What to do
Only the pictures are to be dropped; return all other data below exactly.

(Edit tracking data)
******************************

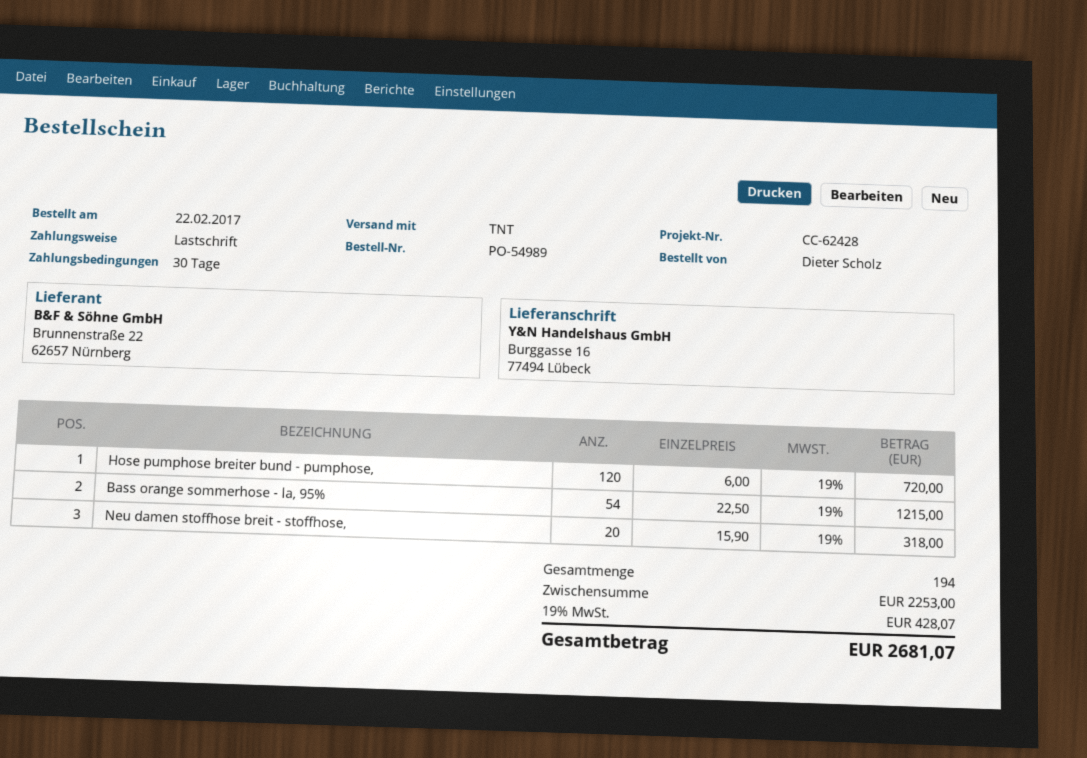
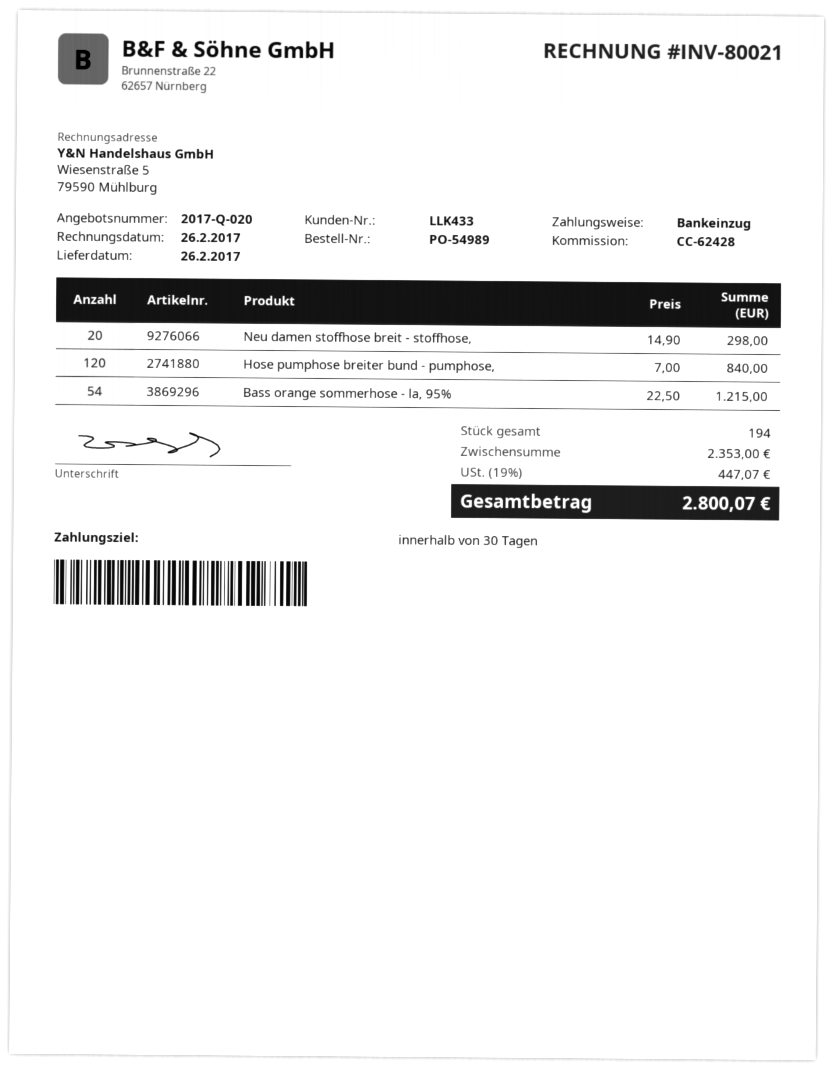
Hose pumphose breiter bund - pumphose,: 120 x 6.00 = 720.00 -> 120 x 7.00 = 840.00
Neu damen stoffhose breit - stoffhose,: 20 x 15.90 = 318.00 -> 20 x 14.90 = 298.00
subtotal: 2253.00 -> 2353.00
tax: 19% = 428.07 -> 19% = 447.07
total: 2681.07 -> 2800.07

******************************

Answer space
Hose pumphose breiter bund - pumphose,: 120 x 6.00 = 720.00 -> 120 x 7.00 = 840.00
Neu damen stoffhose breit - stoffhose,: 20 x 15.90 = 318.00 -> 20 x 14.90 = 298.00
subtotal: 2253.00 -> 2353.00
tax: 19% = 428.07 -> 19% = 447.07
total: 2681.07 -> 2800.07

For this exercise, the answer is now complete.